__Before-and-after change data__
──────────
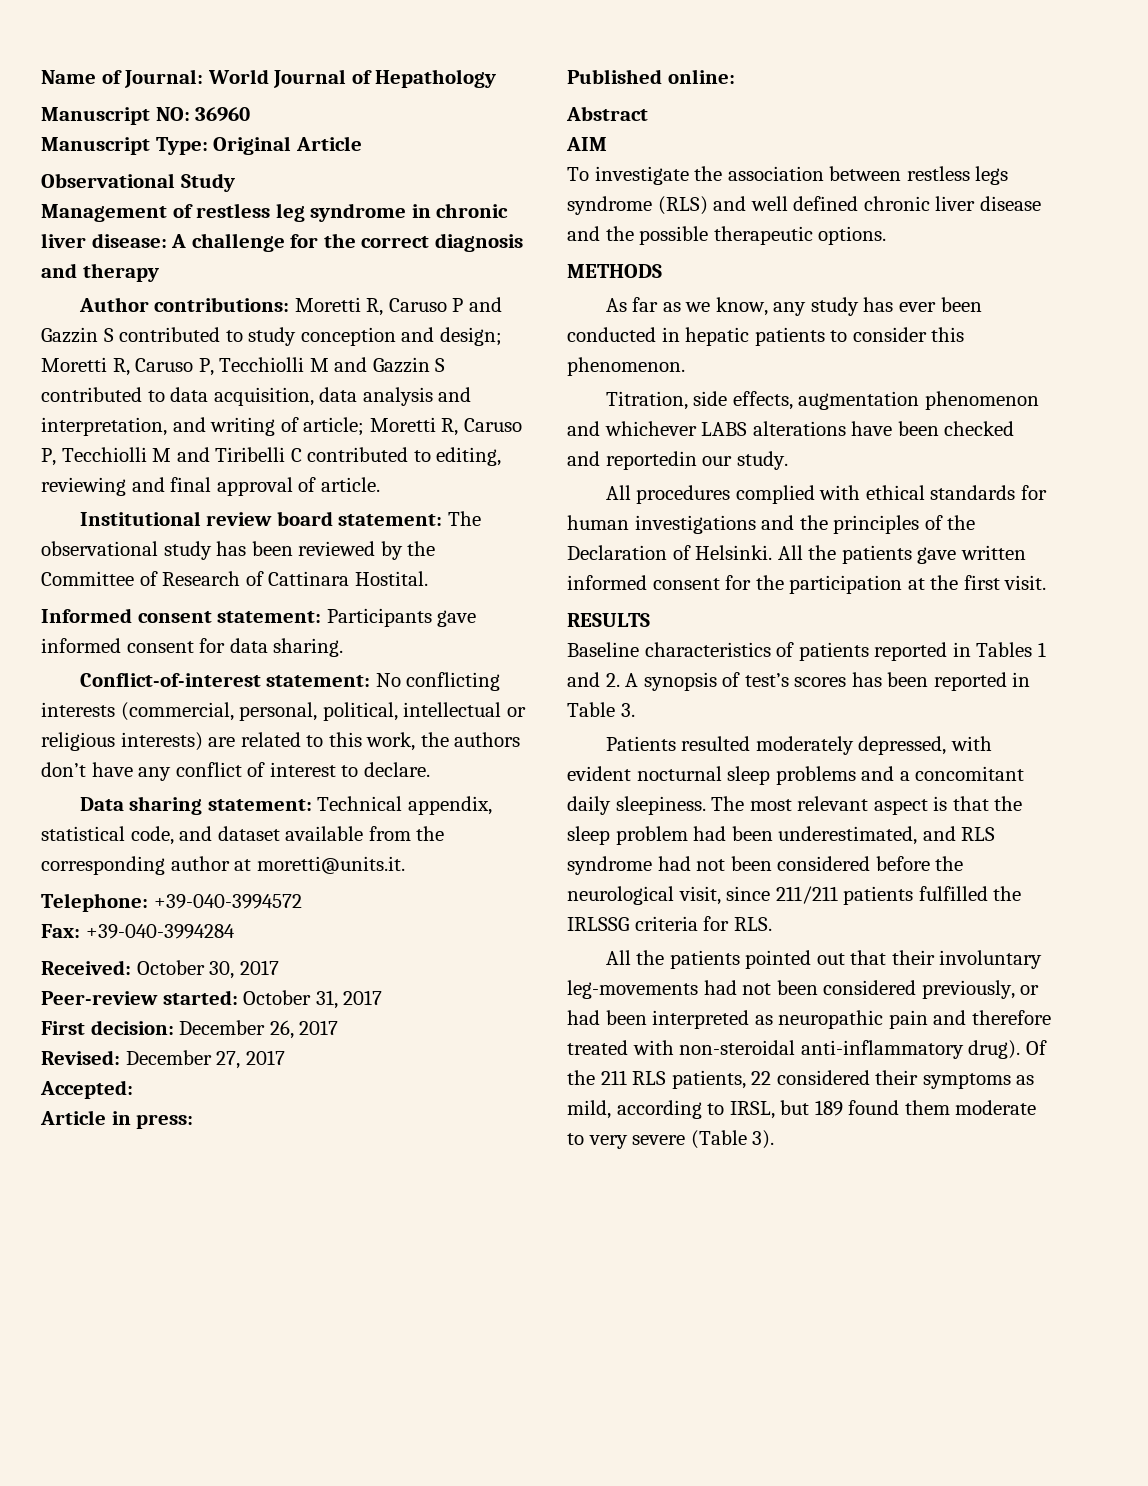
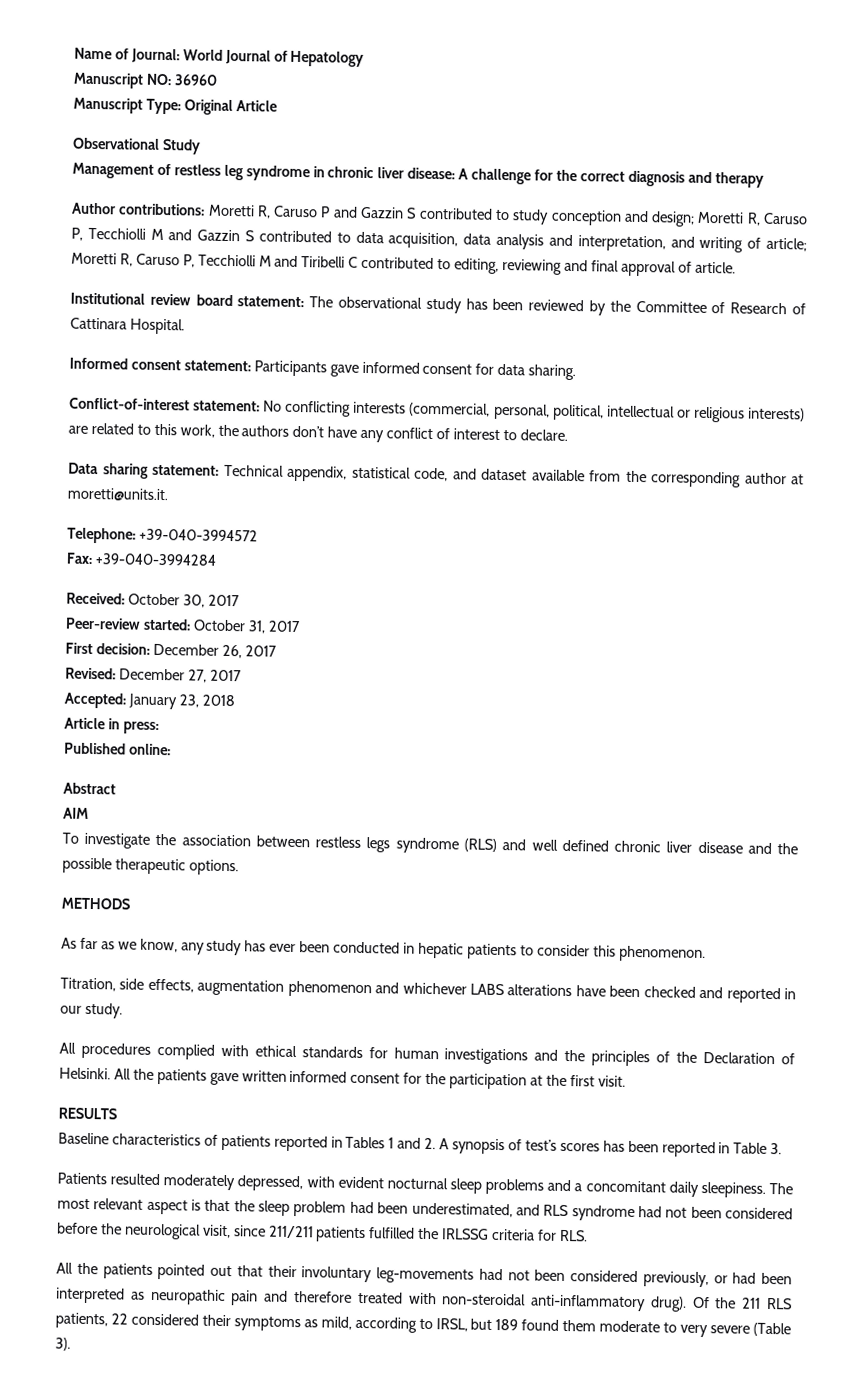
- Name of Journal: World Journal of Hepathology
+ Name of Journal: World Journal of Hepatology
- Institutional review board statement: The observational study has been reviewed by the Committee of Research of Cattinara Hostital.
+ Institutional review board statement: The observational study has been reviewed by the Committee of Research of Cattinara Hospital.
- Accepted:
+ Accepted: January 23, 2018
- Titration, side effects, augmentation phenomenon and whichever LABS alterations have been checked and reportedin our study.
+ Titration, side effects, augmentation phenomenon and whichever LABS alterations have been checked and reported in our study.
──────────
__WORK TO COMPLETE__
Look through the entries above; find each line with the word "Research" and copy it.

__SOLUTION FOR THIS EXERCISE__
- Institutional review board statement: The observational study has been reviewed by the Committee of Research of Cattinara Hostital.
+ Institutional review board statement: The observational study has been reviewed by the Committee of Research of Cattinara Hospital.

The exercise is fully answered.